■ WHAT IS NEEDED: Since the listing below shows pictures, leave them out and write out exactly the lines from the line with "align-items: center ->" to the line with "html: <li> <span>•</span><span>Hard", both included, and no others.

■ MATERIALS PROVIDED:
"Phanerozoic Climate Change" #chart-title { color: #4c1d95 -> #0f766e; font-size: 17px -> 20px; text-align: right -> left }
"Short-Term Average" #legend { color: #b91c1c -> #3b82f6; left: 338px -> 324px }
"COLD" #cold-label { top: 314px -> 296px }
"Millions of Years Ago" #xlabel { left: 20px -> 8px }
--
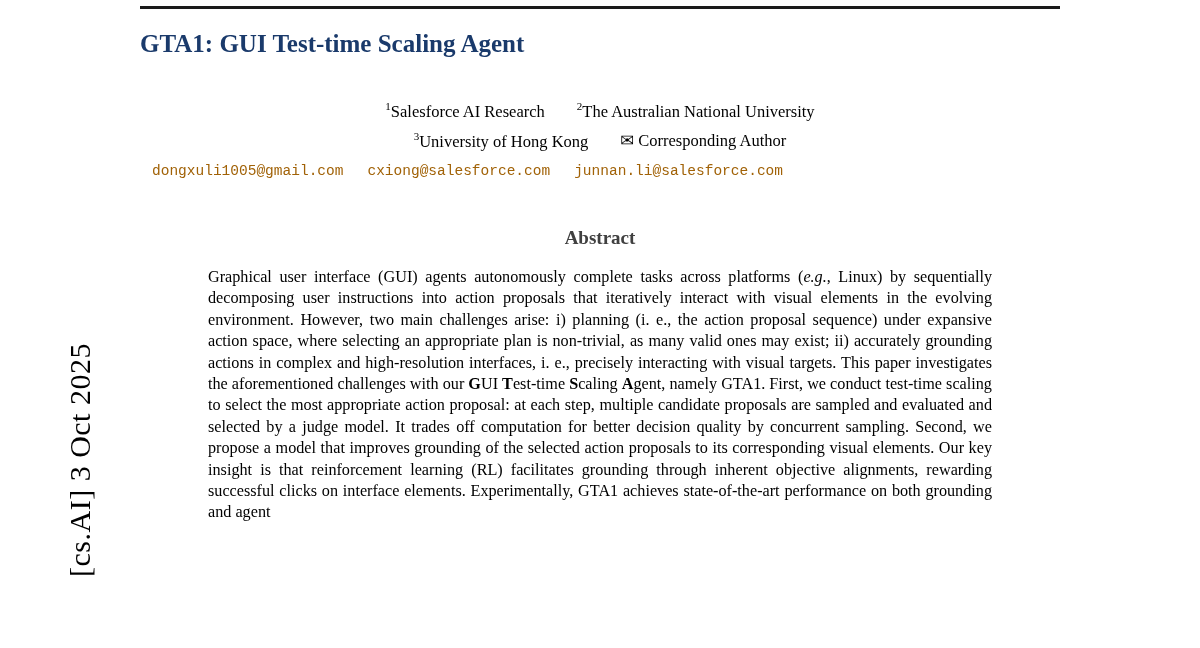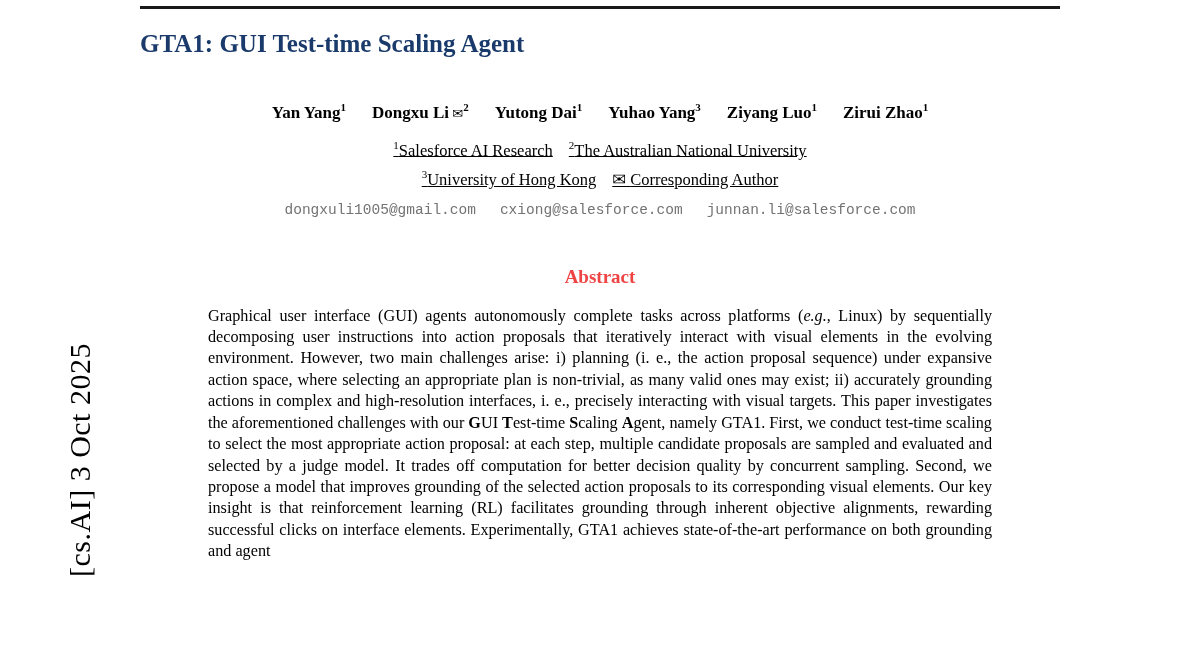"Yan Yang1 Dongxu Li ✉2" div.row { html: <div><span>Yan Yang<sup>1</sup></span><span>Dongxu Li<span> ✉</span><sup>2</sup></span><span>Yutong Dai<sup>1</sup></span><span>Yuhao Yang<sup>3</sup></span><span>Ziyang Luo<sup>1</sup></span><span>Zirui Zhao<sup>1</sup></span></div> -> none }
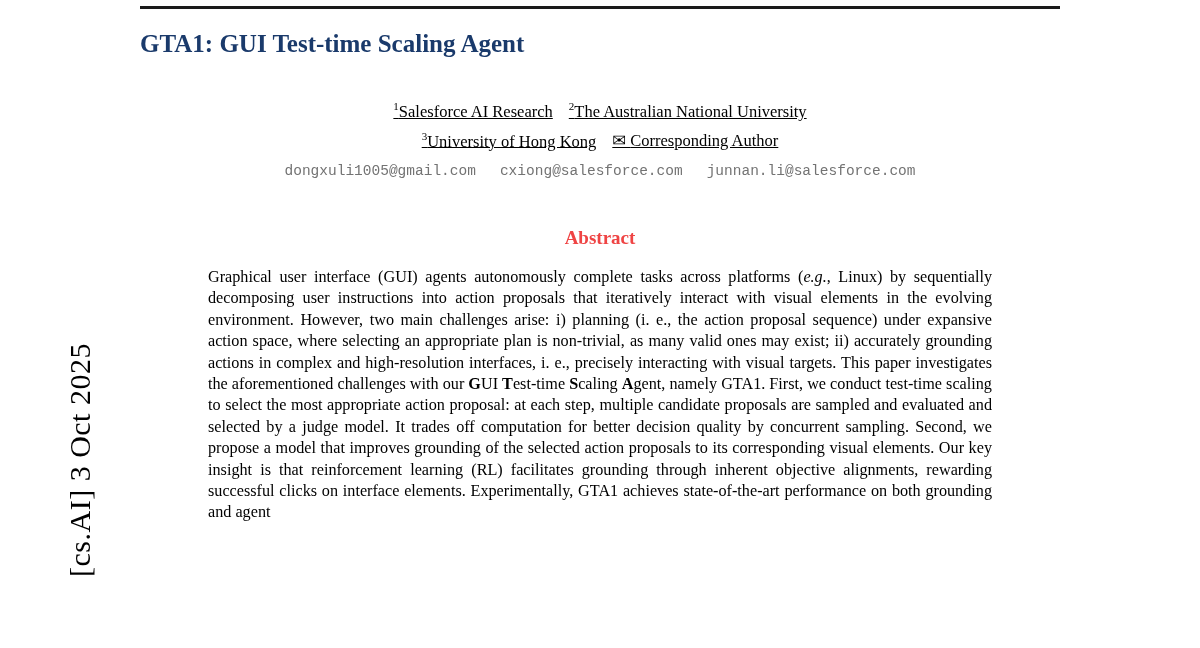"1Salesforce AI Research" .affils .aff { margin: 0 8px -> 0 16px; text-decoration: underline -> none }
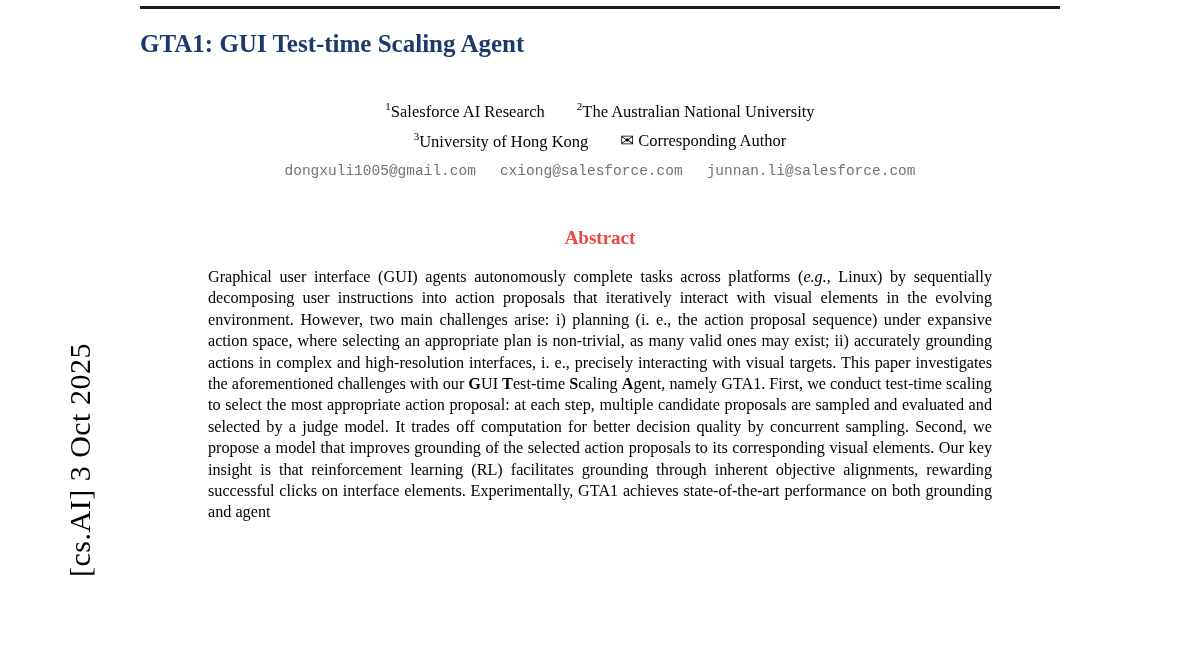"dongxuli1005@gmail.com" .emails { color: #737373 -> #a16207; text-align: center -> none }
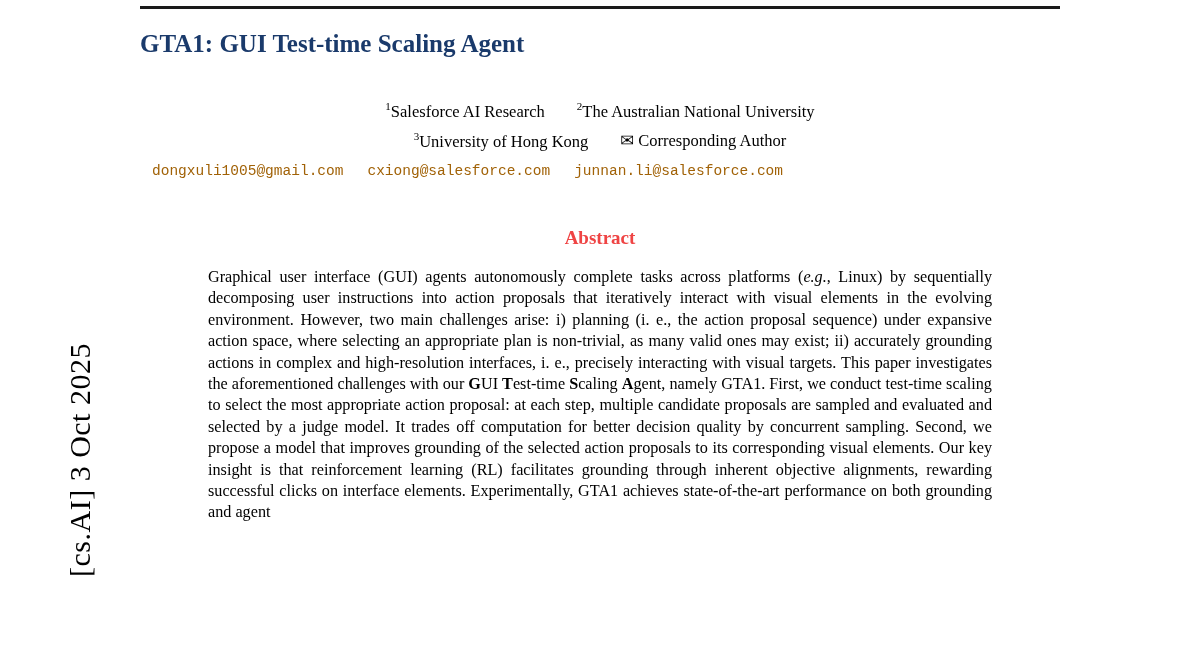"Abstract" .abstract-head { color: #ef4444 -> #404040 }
...
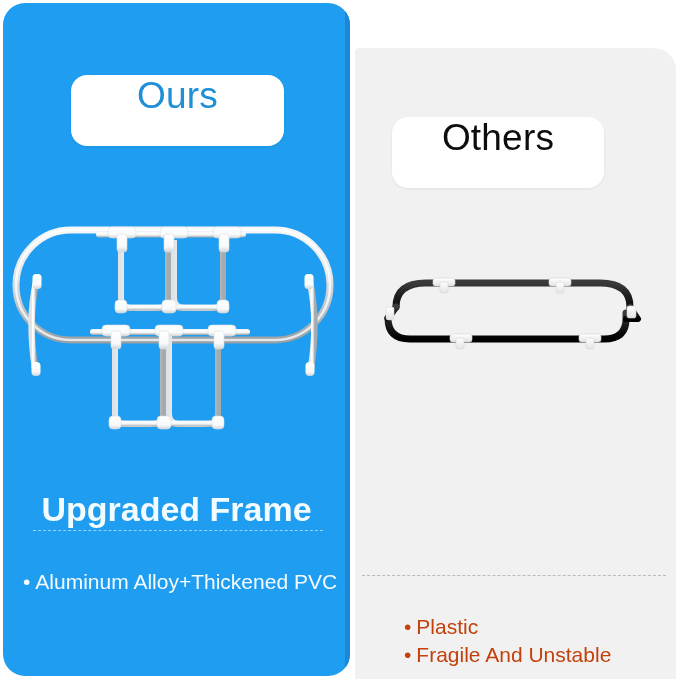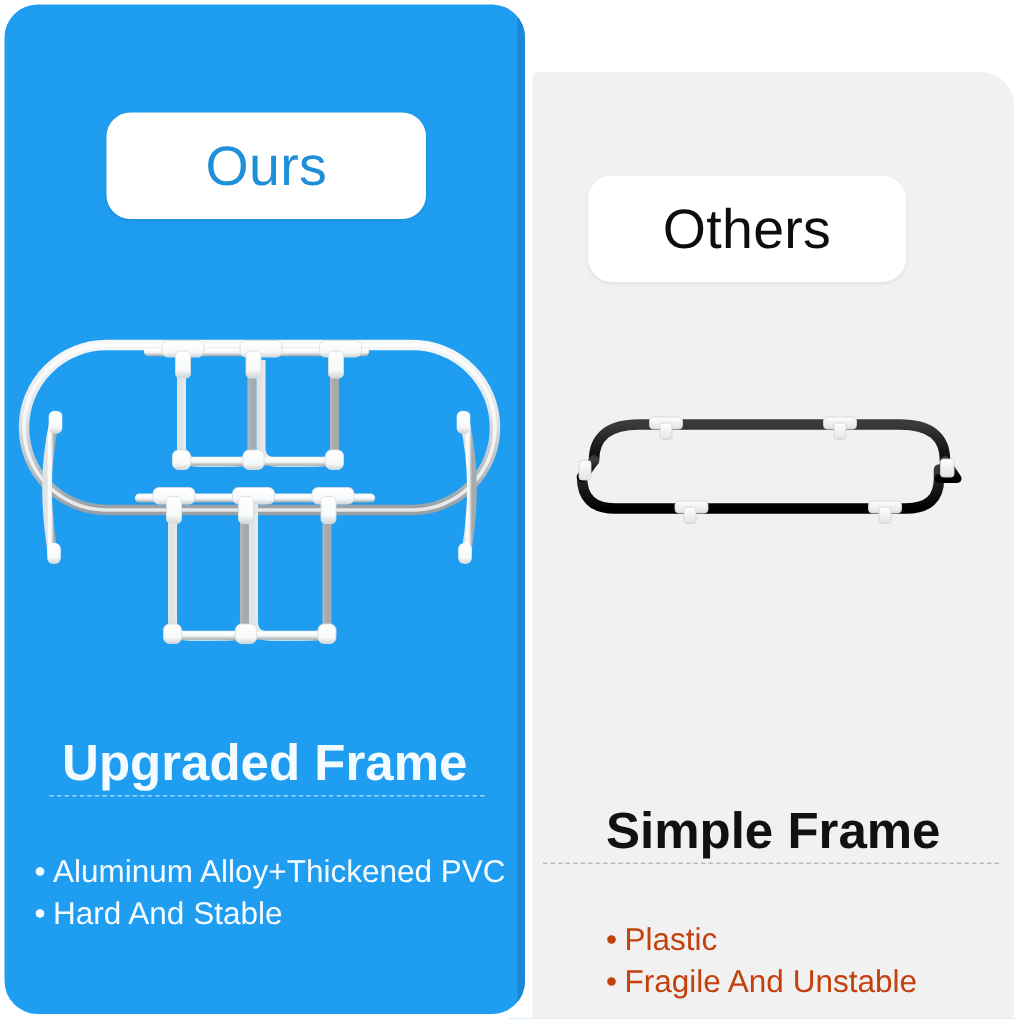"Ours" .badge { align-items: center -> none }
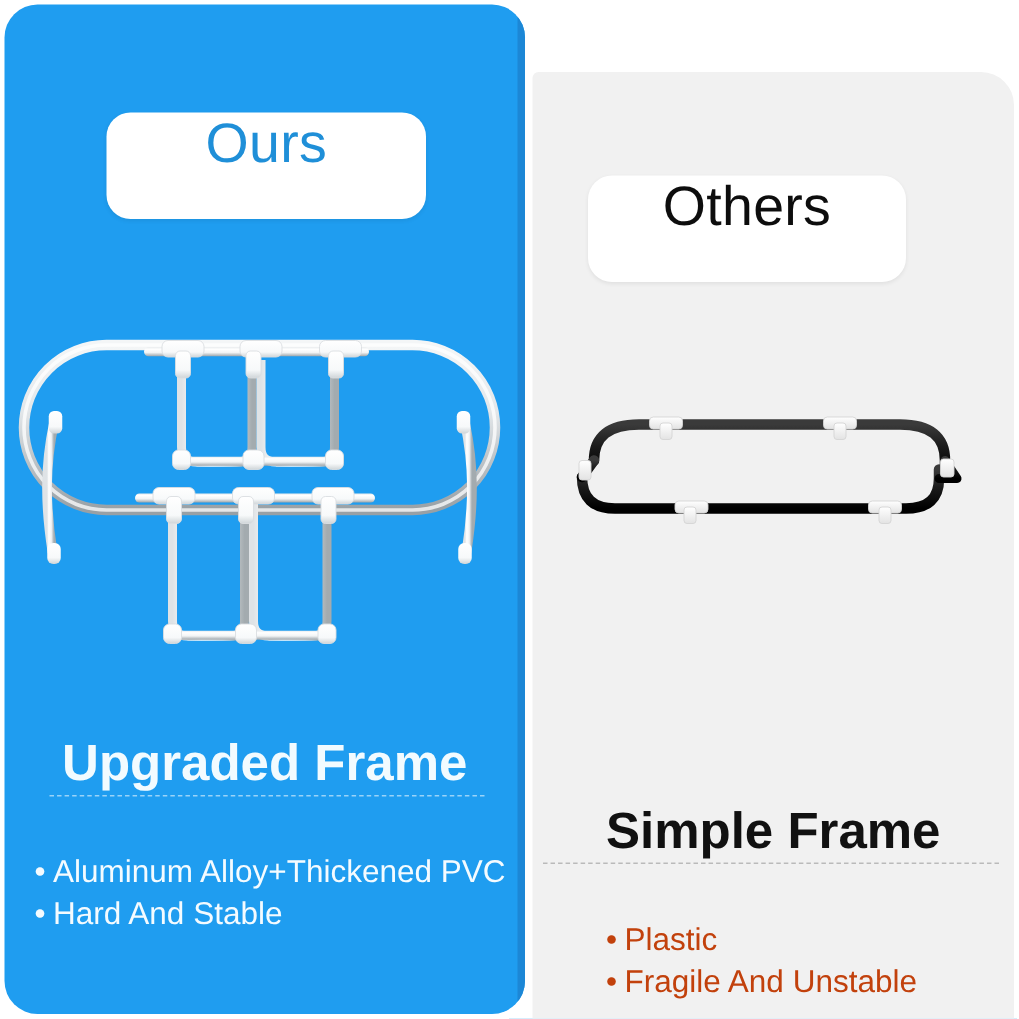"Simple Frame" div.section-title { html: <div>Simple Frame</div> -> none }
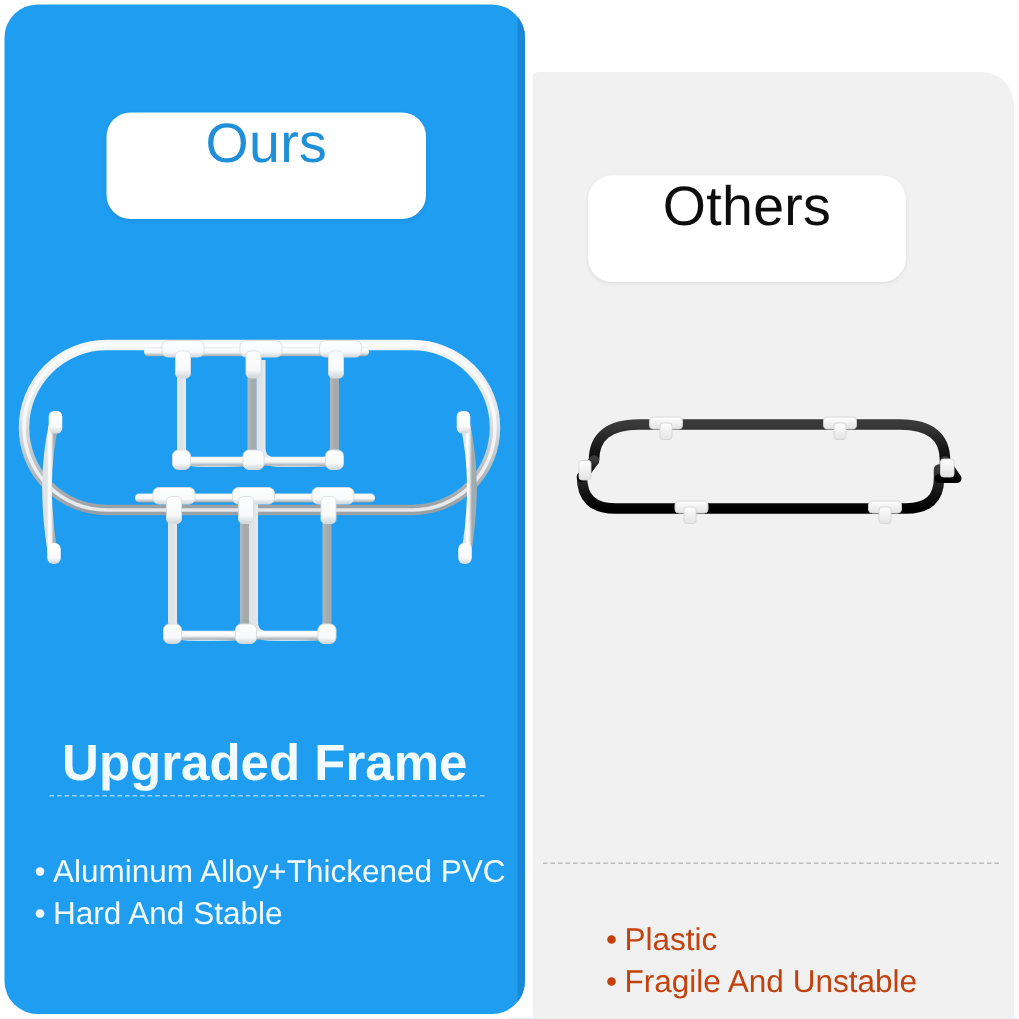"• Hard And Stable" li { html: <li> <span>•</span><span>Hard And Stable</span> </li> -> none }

■ TASK ANSWER:
"Ours" .badge { align-items: center -> none }
"Simple Frame" div.section-title { html: <div>Simple Frame</div> -> none }
"• Hard And Stable" li { html: <li> <span>•</span><span>Hard And Stable</span> </li> -> none }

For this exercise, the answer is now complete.